### ACTIVITY
In the listing that follows, locate the line containing "- The Github" and the line containing "another example, the". Retype exactly those two lines and every line between them, and nothing more.

[Start of Attachment]

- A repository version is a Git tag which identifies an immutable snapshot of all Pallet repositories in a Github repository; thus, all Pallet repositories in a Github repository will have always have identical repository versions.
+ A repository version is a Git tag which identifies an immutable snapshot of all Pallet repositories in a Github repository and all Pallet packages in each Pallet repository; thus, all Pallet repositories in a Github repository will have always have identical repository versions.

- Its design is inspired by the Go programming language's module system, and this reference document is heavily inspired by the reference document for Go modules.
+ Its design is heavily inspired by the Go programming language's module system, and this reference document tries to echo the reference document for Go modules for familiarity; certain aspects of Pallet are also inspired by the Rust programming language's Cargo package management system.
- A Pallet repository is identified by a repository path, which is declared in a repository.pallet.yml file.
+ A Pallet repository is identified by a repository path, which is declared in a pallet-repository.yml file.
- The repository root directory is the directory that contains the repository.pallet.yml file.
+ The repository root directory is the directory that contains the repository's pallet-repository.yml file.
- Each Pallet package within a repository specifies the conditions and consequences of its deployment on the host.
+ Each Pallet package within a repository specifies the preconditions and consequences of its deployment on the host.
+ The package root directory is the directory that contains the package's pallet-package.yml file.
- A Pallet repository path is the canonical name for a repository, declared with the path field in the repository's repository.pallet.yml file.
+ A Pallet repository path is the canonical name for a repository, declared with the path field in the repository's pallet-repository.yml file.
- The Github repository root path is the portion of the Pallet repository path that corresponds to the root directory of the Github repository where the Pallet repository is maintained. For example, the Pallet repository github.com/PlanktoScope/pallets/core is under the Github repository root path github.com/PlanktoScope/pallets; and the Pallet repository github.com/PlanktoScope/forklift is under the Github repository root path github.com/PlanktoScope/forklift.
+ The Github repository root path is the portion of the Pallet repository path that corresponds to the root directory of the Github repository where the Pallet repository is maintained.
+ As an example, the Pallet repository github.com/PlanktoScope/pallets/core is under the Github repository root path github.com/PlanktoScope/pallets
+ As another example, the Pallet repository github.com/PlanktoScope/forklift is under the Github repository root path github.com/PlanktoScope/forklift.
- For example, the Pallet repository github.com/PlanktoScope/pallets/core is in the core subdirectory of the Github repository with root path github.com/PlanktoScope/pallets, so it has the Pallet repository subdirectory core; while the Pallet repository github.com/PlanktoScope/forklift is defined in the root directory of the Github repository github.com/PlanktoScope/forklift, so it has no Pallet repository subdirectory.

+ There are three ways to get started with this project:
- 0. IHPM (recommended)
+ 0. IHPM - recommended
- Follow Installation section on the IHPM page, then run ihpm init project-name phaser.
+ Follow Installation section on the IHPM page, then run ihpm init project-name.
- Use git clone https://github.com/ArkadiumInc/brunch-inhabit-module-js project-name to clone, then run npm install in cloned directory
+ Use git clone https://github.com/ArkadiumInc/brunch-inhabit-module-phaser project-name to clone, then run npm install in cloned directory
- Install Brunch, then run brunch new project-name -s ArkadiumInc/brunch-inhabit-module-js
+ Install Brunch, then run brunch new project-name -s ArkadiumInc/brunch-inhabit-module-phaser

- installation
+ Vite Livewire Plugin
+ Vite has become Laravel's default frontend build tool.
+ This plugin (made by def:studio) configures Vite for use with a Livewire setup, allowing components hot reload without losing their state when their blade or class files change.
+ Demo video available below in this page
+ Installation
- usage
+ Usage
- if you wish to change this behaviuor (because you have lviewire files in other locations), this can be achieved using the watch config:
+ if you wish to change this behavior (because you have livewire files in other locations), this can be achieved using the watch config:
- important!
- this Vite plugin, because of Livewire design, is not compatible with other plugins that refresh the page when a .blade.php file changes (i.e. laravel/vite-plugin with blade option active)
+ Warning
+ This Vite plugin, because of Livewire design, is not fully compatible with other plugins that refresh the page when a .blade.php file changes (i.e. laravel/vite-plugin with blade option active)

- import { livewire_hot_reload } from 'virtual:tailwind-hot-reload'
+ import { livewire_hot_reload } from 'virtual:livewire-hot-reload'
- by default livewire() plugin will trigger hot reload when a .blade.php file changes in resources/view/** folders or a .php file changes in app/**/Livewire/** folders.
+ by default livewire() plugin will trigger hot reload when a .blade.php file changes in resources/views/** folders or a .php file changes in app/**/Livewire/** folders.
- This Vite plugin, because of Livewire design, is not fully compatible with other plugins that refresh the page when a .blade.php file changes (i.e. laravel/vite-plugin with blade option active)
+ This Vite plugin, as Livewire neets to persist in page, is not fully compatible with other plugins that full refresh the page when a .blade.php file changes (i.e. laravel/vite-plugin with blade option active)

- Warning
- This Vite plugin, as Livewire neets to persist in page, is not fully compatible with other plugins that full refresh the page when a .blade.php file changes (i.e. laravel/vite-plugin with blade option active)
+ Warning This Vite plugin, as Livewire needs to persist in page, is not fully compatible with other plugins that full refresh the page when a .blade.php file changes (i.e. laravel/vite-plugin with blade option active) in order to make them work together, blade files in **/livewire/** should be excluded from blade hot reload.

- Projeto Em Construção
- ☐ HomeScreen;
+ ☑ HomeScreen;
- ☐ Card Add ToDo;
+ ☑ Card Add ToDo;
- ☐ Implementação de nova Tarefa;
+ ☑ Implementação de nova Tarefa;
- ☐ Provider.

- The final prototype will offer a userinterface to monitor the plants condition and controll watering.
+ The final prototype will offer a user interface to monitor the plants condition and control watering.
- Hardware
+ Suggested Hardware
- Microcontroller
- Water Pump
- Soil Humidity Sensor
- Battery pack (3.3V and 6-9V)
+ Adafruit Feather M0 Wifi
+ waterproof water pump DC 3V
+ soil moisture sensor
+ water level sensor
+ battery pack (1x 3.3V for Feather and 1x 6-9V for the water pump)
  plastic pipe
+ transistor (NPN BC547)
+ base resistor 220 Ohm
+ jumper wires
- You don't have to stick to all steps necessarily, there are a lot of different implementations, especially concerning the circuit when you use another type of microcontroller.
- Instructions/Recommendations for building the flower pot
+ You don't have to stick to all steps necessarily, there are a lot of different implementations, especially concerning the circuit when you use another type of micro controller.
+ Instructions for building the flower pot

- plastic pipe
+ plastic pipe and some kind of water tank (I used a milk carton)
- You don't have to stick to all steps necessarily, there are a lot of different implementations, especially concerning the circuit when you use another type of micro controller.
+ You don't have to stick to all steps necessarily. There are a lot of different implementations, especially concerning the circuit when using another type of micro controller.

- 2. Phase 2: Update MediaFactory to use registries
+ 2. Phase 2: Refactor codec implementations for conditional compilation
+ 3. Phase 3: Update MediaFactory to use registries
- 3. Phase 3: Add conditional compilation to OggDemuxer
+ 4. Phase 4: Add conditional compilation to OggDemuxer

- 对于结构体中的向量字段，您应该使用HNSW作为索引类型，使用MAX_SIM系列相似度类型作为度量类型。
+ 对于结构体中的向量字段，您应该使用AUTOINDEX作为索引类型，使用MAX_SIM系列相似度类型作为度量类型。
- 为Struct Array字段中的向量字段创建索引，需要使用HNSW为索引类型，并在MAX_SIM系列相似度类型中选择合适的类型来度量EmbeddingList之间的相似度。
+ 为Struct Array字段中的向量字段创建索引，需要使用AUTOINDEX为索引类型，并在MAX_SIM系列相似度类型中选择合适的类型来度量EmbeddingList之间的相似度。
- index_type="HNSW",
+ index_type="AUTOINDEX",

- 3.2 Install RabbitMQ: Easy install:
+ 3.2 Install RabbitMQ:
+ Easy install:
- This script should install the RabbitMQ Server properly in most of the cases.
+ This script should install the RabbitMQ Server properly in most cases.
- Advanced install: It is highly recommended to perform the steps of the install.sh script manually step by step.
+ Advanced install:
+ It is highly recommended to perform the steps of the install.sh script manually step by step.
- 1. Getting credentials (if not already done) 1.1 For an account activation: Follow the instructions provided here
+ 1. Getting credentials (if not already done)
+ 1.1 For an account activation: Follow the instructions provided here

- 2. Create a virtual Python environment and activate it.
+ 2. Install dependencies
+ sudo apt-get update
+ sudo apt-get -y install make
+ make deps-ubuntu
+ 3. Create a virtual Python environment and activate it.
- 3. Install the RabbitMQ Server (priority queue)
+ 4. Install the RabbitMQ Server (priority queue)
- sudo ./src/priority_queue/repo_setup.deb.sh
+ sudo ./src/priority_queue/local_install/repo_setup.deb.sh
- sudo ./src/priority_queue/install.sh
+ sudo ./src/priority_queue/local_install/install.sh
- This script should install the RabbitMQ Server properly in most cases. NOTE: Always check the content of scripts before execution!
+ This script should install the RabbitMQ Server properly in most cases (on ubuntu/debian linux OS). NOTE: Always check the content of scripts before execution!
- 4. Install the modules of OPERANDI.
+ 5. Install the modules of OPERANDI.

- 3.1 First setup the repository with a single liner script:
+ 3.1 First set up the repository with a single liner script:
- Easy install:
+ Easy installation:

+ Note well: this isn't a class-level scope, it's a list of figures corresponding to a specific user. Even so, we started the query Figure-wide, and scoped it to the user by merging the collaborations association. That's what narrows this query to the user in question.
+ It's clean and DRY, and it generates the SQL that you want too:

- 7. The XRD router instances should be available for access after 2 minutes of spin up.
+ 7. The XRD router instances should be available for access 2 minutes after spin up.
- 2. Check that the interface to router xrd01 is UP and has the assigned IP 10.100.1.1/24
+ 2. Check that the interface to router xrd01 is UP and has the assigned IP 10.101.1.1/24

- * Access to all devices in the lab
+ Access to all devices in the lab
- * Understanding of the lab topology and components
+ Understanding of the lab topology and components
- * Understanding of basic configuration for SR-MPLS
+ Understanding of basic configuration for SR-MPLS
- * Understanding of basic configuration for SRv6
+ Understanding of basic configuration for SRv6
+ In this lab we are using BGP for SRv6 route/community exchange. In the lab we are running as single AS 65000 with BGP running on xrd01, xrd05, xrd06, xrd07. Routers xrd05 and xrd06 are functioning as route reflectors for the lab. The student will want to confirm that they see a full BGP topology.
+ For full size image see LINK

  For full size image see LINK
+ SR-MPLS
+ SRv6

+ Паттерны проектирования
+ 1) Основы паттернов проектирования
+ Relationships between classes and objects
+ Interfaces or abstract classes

[End of Attachment]

### RESULT BELOW
- The Github repository root path is the portion of the Pallet repository path that corresponds to the root directory of the Github repository where the Pallet repository is maintained. For example, the Pallet repository github.com/PlanktoScope/pallets/core is under the Github repository root path github.com/PlanktoScope/pallets; and the Pallet repository github.com/PlanktoScope/forklift is under the Github repository root path github.com/PlanktoScope/forklift.
+ The Github repository root path is the portion of the Pallet repository path that corresponds to the root directory of the Github repository where the Pallet repository is maintained.
+ As an example, the Pallet repository github.com/PlanktoScope/pallets/core is under the Github repository root path github.com/PlanktoScope/pallets
+ As another example, the Pallet repository github.com/PlanktoScope/forklift is under the Github repository root path github.com/PlanktoScope/forklift.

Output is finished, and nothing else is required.